La Zlecaf étant une manifestation commune de la volonté de tous les Etats signataires de conjuguer leurs efforts pour une Afrique unie et puissante, seul le non-respect des dispositions communes par les acteurs économiques de part et d’autre, pourrait être à l’origine, de probables difficultés dans la mise en œuvre de la Zlecaf.
Pensez-vous qu’une issue prochaine sera trouvée ? Le Bénin a montré son envie de respecter les accords de Badagry, après que le Niger et le Burkina-Faso aient fait de même concernant certains produits alimentaires.

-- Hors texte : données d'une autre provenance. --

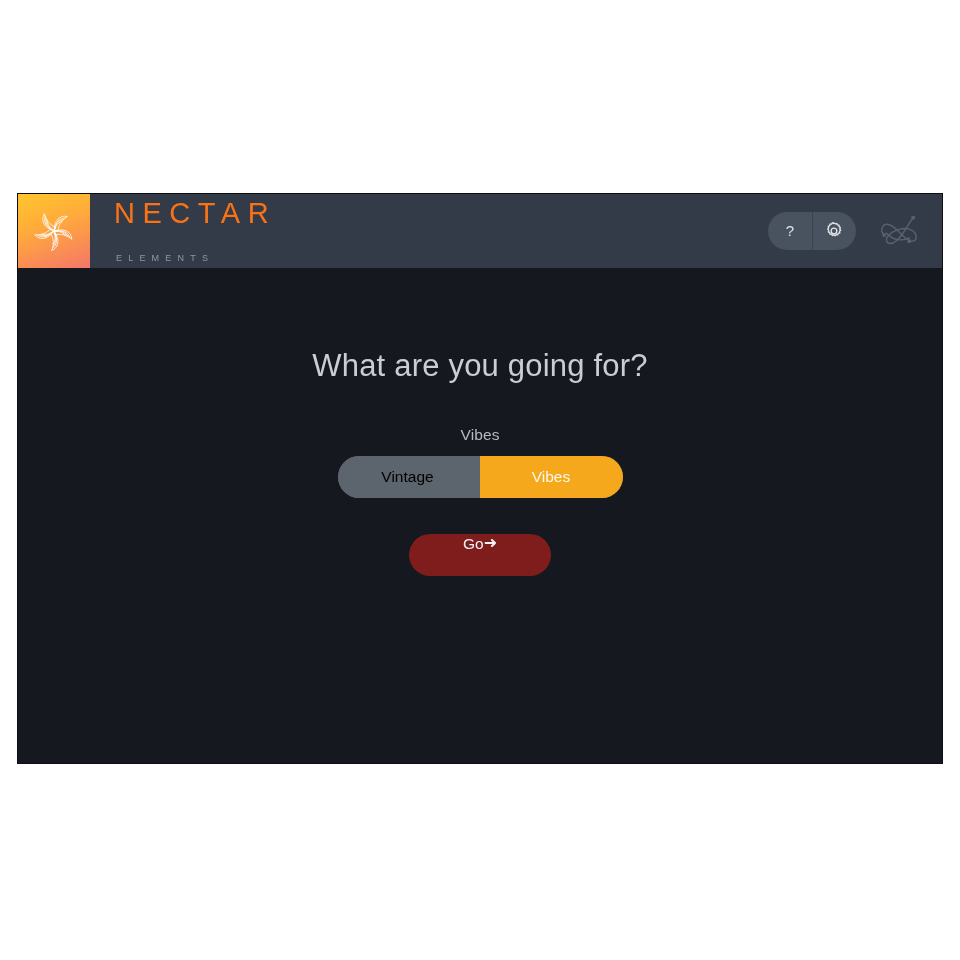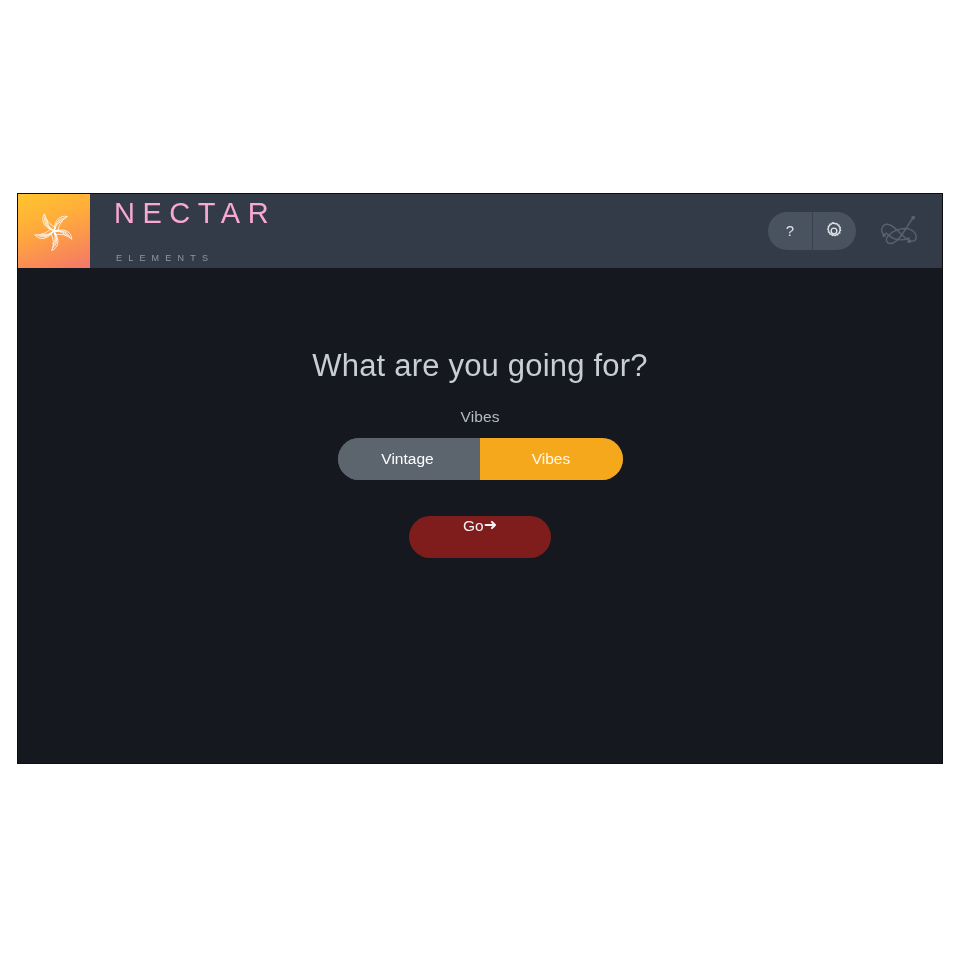--- a/index.html
+++ b/index.html
@@ -49,21 +49,21 @@
 
   #wordmark {
     display: flex;
     flex-direction: column;
     justify-content: center;
     padding-left: 24px;
   }
   #brand-name {
     font-size: 29px;
     letter-spacing: 7.5px;
-    color: #f9a8d4;
+    color: #f97316;
     line-height: 1;
     font-weight: 400;
   }
   #brand-sub {
     font-size: 9px;
     letter-spacing: 6.2px;
     color: #8e97a3;
     line-height: 1;
     margin-top: 26px;
     padding-left: 2px;
@@ -115,21 +115,21 @@
   #page-title {
     text-align: center;
     color: #c9ced6;
     font-size: 31px;
     font-weight: 400;
     margin: 0;
     padding-top: 80px;
     letter-spacing: .2px;
   }
 
-  .field-group { margin-top: 24px; text-align: center; }
+  .field-group { margin-top: 42px; text-align: center; }
   .field-group.second { margin-top: 32px; }
 
   .group-label {
     color: #b5bbc4;
     font-size: 15.5px;
     margin-bottom: 12px;
     letter-spacing: .1px;
   }
 
   .segmented {
@@ -138,21 +138,21 @@
     overflow: hidden;
     background: #5c646e;
     height: 42px;
   }
   .segment {
     display: flex;
     align-items: center;
     justify-content: center;
     height: 42px;
     font-size: 15.5px;
-    color: #ffffff;
+    color: #000000;
     background: #5c646e;
     cursor: pointer;
     user-select: none;
     box-sizing: border-box;
   }
   .segment.seg-left  { width: 142px; padding-right: 2px; }
   .segment.seg-mid   { width: 143px; }
   .segment.seg-right { width: 144px; padding-left: 2px; }
   .segment.selected {
     background: #f6a81c;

En tant qu’économiste, le cabinet Essiel regrette sincèrement que ce soit aujourd’hui, 16 ans après, que le Bénin s’engage à respecter l’accord de Badagry. Cette décision, à cet instant de l’année budgétaire, aura des répercussions sur la mobilisation des recettes telle que planifiée dans le budget national. Ce qui oblige le Bénin à revoir ses objectifs en tenant compte de ces pertes enregistrées au quotidien. Il n’y a jamais de crise sans fin entre le Bénin et le Nigéria. En nous référant à l’histoire depuis l’indépendance, nous sommes sûrs que les différentes autorités arriveront à accorder leurs violons. Il convient de même que les acteurs économiques béninois s’accordent avec les autorités en charge de l’économie et de l’industrie, afin de mettre en place, par une assise nationale, une ligne directrice à suivre par tout entrepreneur de la création à la maturité de l’entreprise afin de redynamiser le tissu économique national. Ceci pourrait paraître long, une fois encore aux yeux de nos autorités, mais, c’est la voie à suivre si nous voulons rebondir économiquement aux yeux du monde et développer notre agriculture, afin de booster notre croissance économique, gage de tout développement.